Exuma
Five feral pigs left on Big Major Cay in the 1990s became the Bahamas' #1 attraction, driving Exuma's population to double and $1.5B in resort investment.
Five baby pigs left on Big Major Cay in the early 1990s became the most popular single attraction in the entire Bahamas. The swimming pigs—feral descendants of those original five—attract more social media attention and tourist dollars than any resort, beach, or cultural site in the archipelago. This is founder effects taken literally: a tiny initial population created an entire economic niche that Exuma now depends on. The pigs weren't part of a tourism development plan. They were either abandoned by farmers, dropped off by sailors who planned to return and eat them, or survived a shipwreck—the origin story varies. What matters is that they stayed, learned to swim out to boats for food, and became photographable.
Social media amplified what was previously a curiosity into a destination in itself. Instagram and TikTok rewarded photogenic animal encounters, and swimming pigs delivered: unlikely, charming, shareable. Tourism to Exuma jumped 21% above 2019 levels by 2023, driven substantially by visitors whose primary goal was pig interaction. The district became one of the fastest-growing economic centers in the Bahamas, with population more than doubling between 2000 and 2010 as resort properties expanded to serve the pig pilgrims. By 2024, more than $1.5 billion in investments were underway: 2,750 vacation rental units, 550 hotel rooms, and Sandals' $100 million transformation of its Emerald Bay property into Beaches Exuma with capacity for 850 employees.

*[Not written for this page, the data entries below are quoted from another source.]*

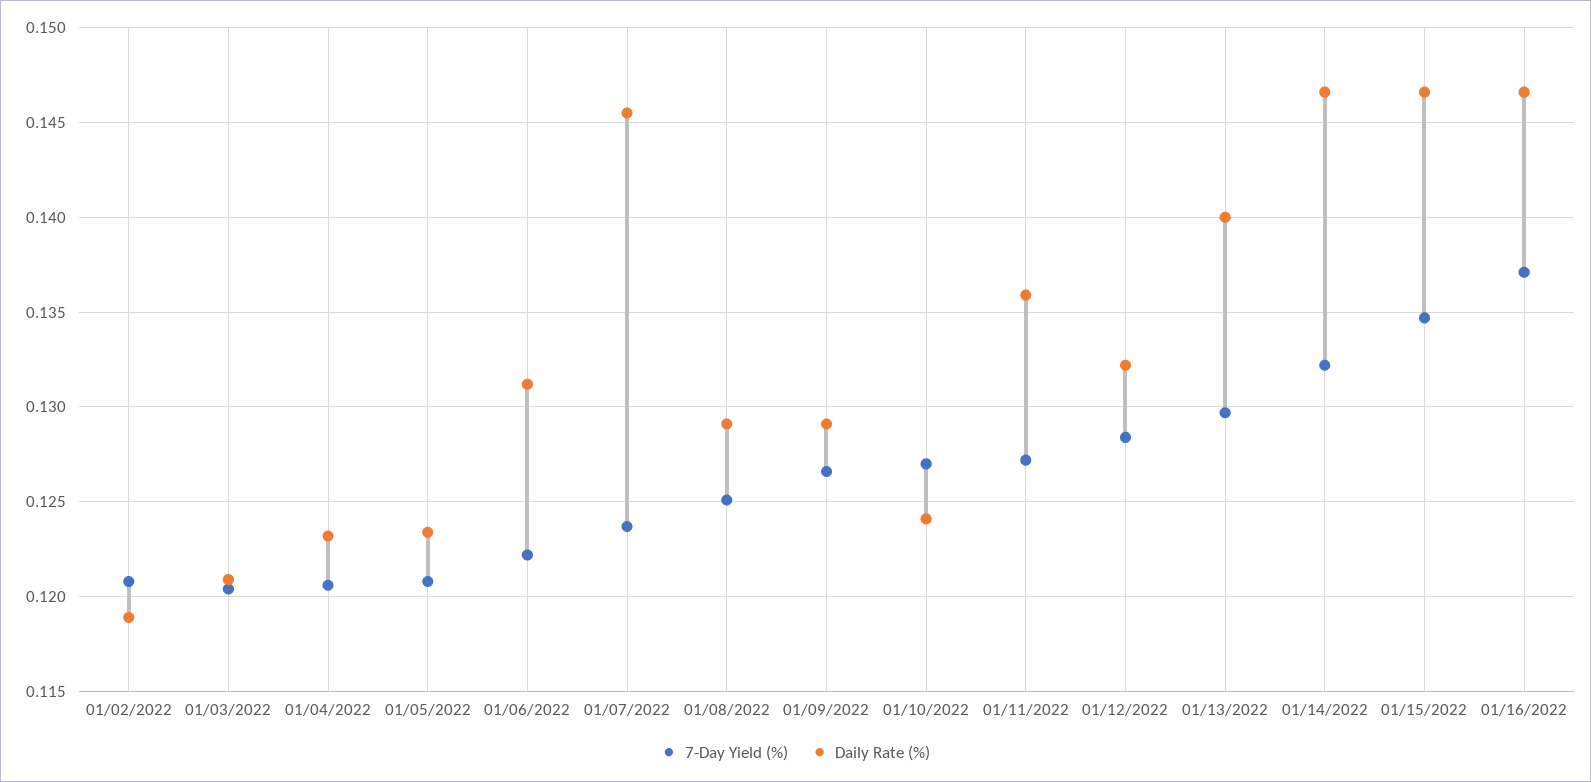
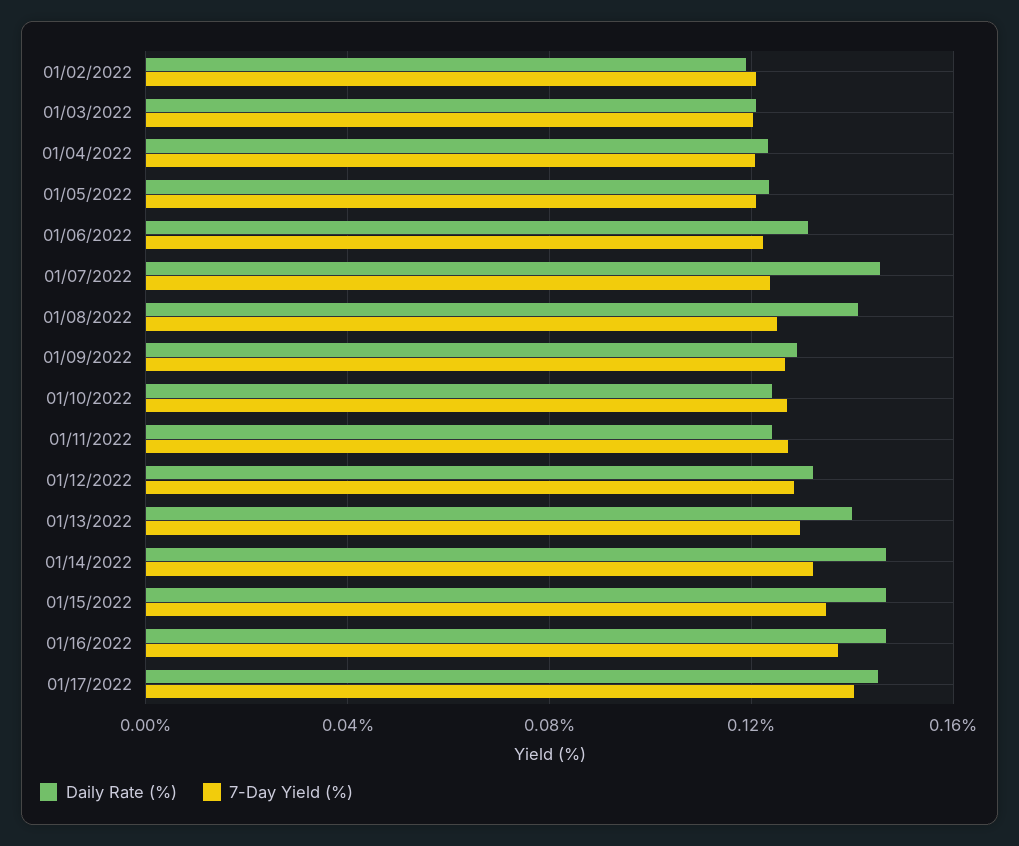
Daily Rate (%), 01/08/2022: 0.129 -> 0.14
Daily Rate (%), 01/11/2022: 0.136 -> 0.125
Daily Rate (%), 01/17/2022: none -> 0.145
7-Day Yield (%), 01/17/2022: none -> 0.14

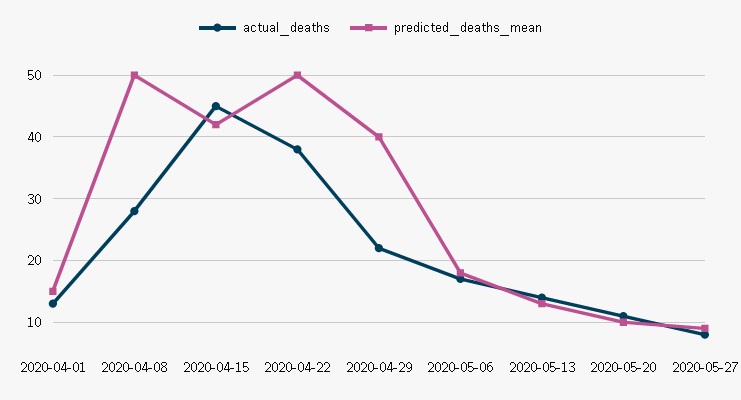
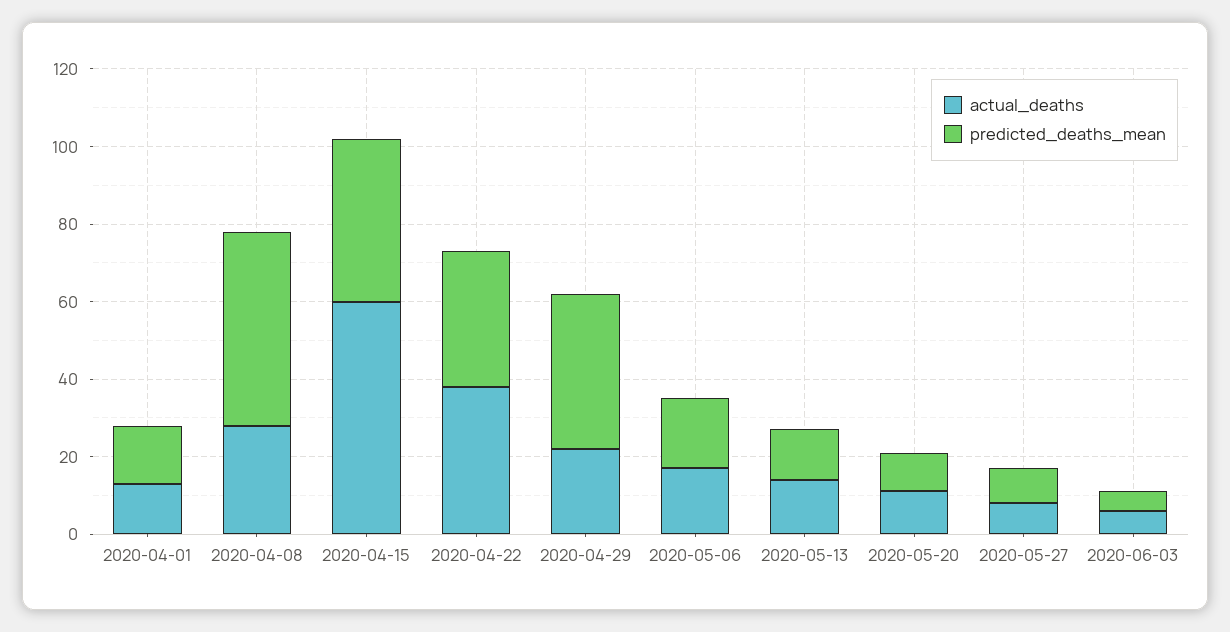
actual_deaths, 2020-04-15: 45 -> 60
predicted_deaths_mean, 2020-04-22: 50 -> 35
actual_deaths, 2020-06-03: none -> 5
predicted_deaths_mean, 2020-06-03: none -> 5

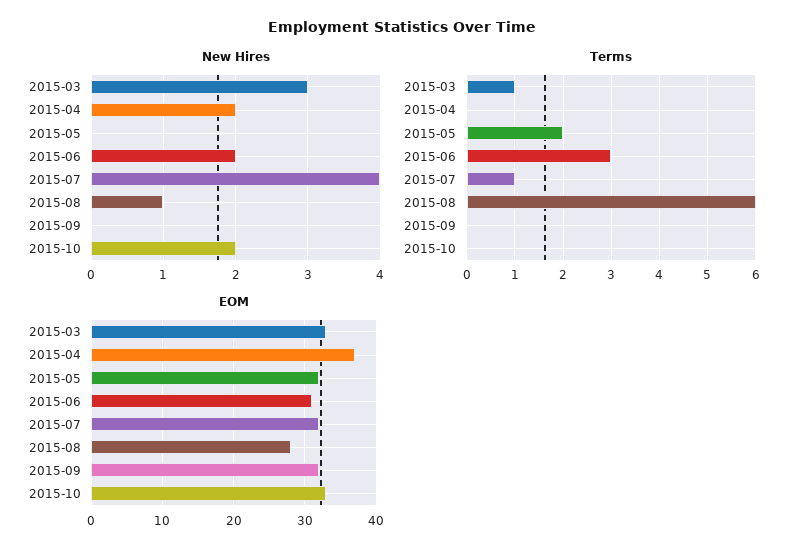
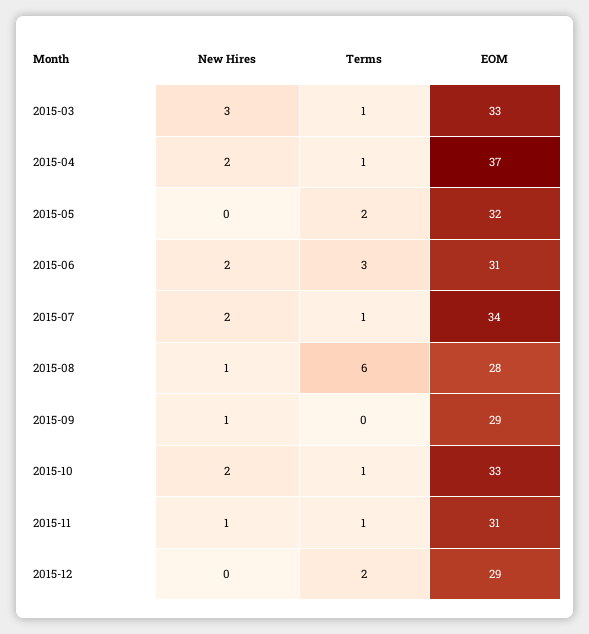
New Hires, 2015-07: 4 -> 2
New Hires, 2015-09: 0 -> 1
Terms, 2015-04: 0 -> 1
Terms, 2015-10: 0 -> 1
EOM, 2015-07: 32 -> 34
EOM, 2015-09: 32 -> 29
New Hires, 2015-11: none -> 1
Terms, 2015-11: none -> 1
EOM, 2015-11: none -> 31
New Hires, 2015-12: none -> 0
Terms, 2015-12: none -> 2
EOM, 2015-12: none -> 29

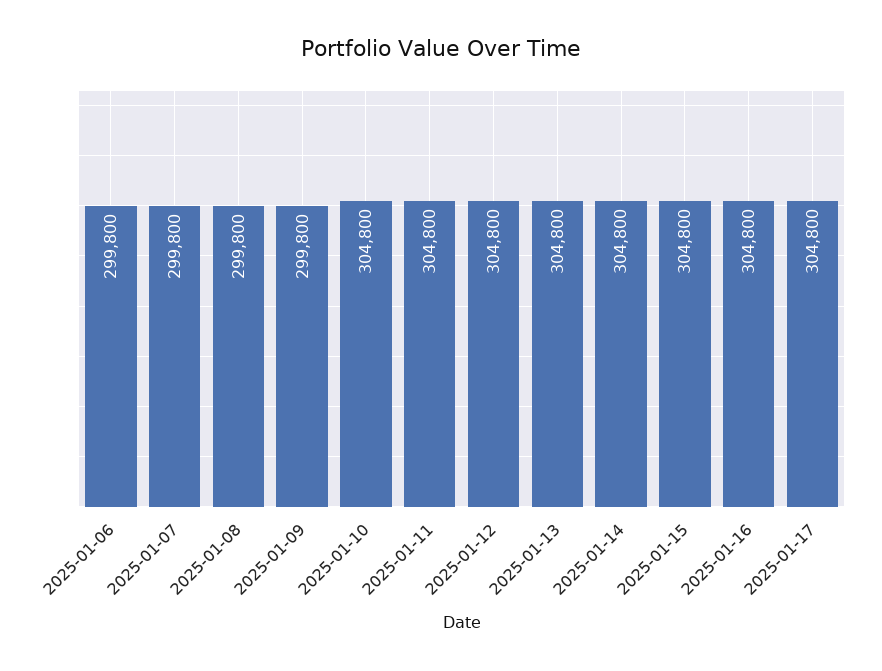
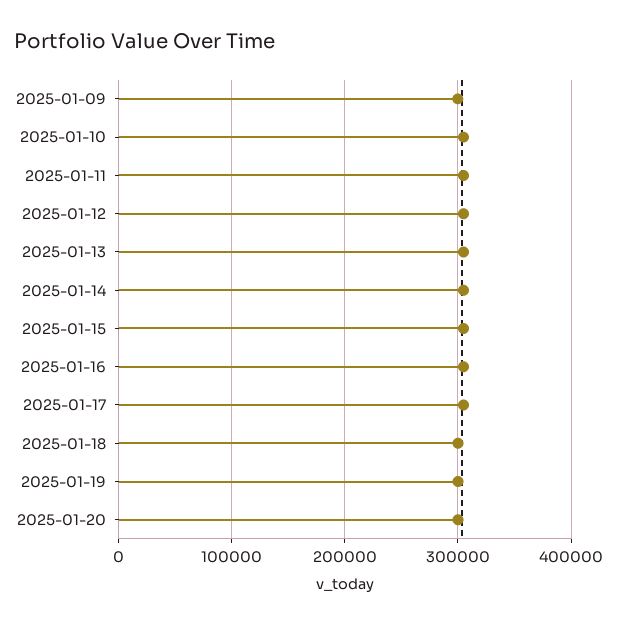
2025-01-06: 299800 -> none
2025-01-07: 299800 -> none
2025-01-08: 299800 -> none
2025-01-18: none -> 300000
2025-01-19: none -> 300000
2025-01-20: none -> 300000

George Town, Exuma's capital with roughly 2,500 full-time residents, functions as the service hub for an economy built around an accident. The pigs created demand, the demand created infrastructure, the infrastructure enabled further development that no longer depends directly on the pigs but wouldn't exist without them. This is ecological succession triggered by an invasive species—except the invasive species is tourists, and the pigs were the pioneer species that made the invasion possible. Every tour operator, rental property, and restaurant in Exuma benefits from path dependence initiated by five feral pigs thirty years ago.
The challenge now is managing carrying capacity. Big Major Cay can only sustain so many daily visitors before the pigs become stressed, the beach degrades, and the experience loses its charm. Some operators feed the pigs hot dogs and rum—novelty for tourists, metabolic disaster for the animals. The Bahamas Humane Society and tourism authorities implemented feeding guidelines in 2017 after several pigs died from eating sand mixed with food or drinking seawater to wash down salty snacks. The resource that created Exuma's economy is also vulnerable to overexploitation by that same economy.
By 2026, Exuma faces the question of whether its boom can diversify beyond the founding phenomenon. Beaches Exuma's reopening will employ 850 people in family-oriented resort tourism—a market segment not dependent on pig selfies. The $1.5 billion investment pipeline includes villa developments and marina expansions targeting wealthy yacht owners who may never visit Big Major Cay. If these succeed, Exuma will have transitioned from accidental to intentional tourism destination. If they fail, or if the pigs die off from disease or mismanagement, Exuma's growth story ends as suddenly as it began—another example of boom-bust economics driven by a resource that can't be reliably replenished.